▶ **WHAT THIS TASK INVOLVES**: Copy out the entries below exactly as they stand, but only from the line containing "Cometic 84-87 Nissan" through the line containing "tax: 7% = 259.34 -> 7% = 49.84".

▶ **EXERCISE MATERIALS**:
*****

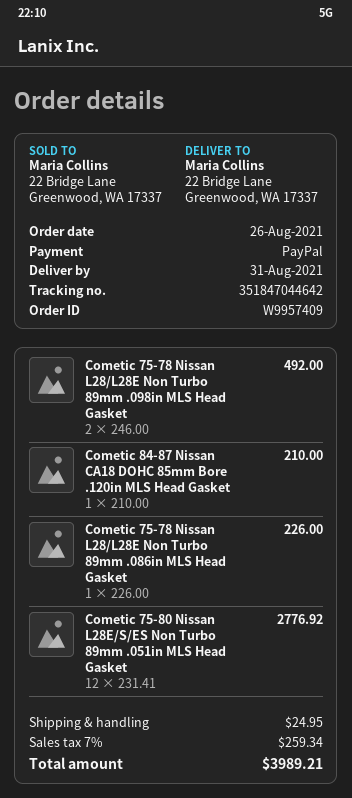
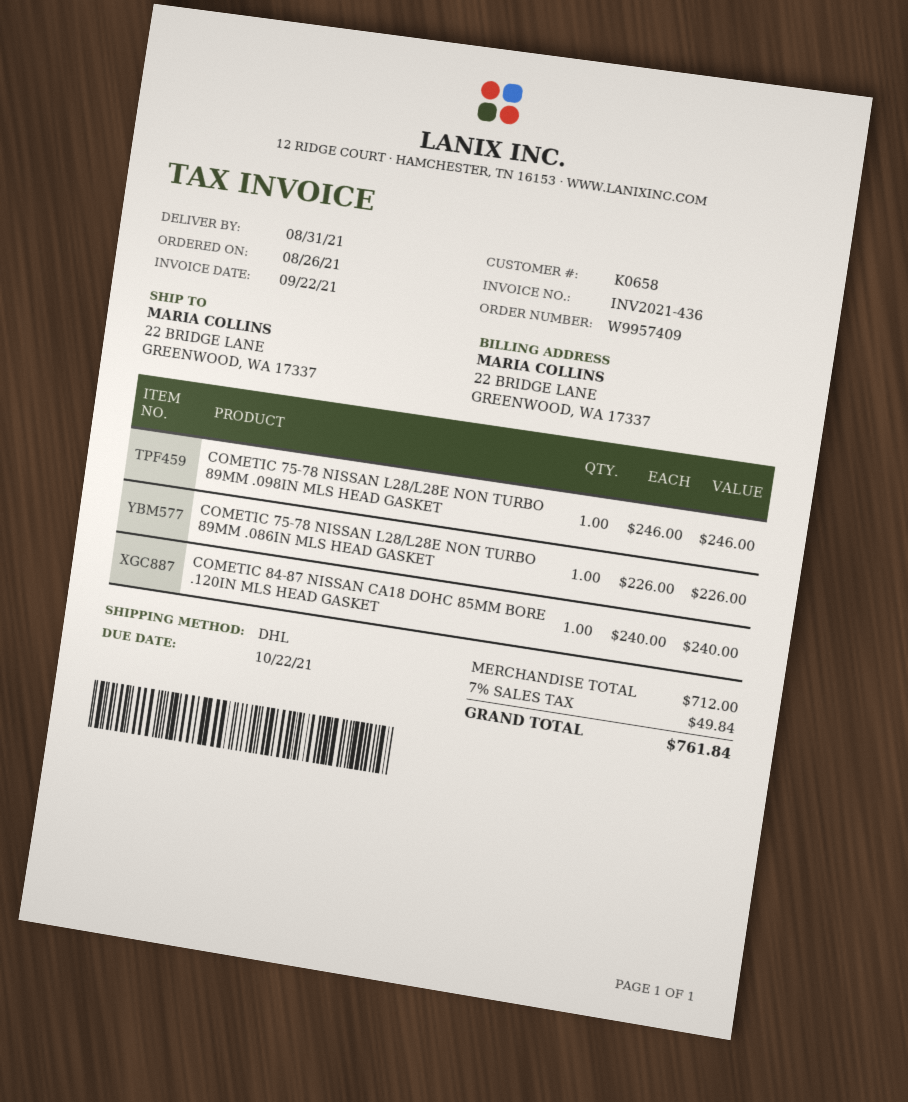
Cometic 75-78 Nissan L28/L28E Non Turbo 89mm .098in MLS Head Gasket: 2 x 246.00 = 492.00 -> 1 x 246.00 = 246.00
Cometic 84-87 Nissan CA18 DOHC 85mm Bore .120in MLS Head Gasket: 1 x 210.00 = 210.00 -> 1 x 240.00 = 240.00
Cometic 75-80 Nissan L28E/S/ES Non Turbo 89mm .051in MLS Head Gasket: 12 x 231.41 = 2776.92 -> none
shipping: 24.95 -> none
tax: 7% = 259.34 -> 7% = 49.84
total: 3989.21 -> 761.84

*****

▶ **RESULT FOR THIS TASK**:
Cometic 84-87 Nissan CA18 DOHC 85mm Bore .120in MLS Head Gasket: 1 x 210.00 = 210.00 -> 1 x 240.00 = 240.00
Cometic 75-80 Nissan L28E/S/ES Non Turbo 89mm .051in MLS Head Gasket: 12 x 231.41 = 2776.92 -> none
shipping: 24.95 -> none
tax: 7% = 259.34 -> 7% = 49.84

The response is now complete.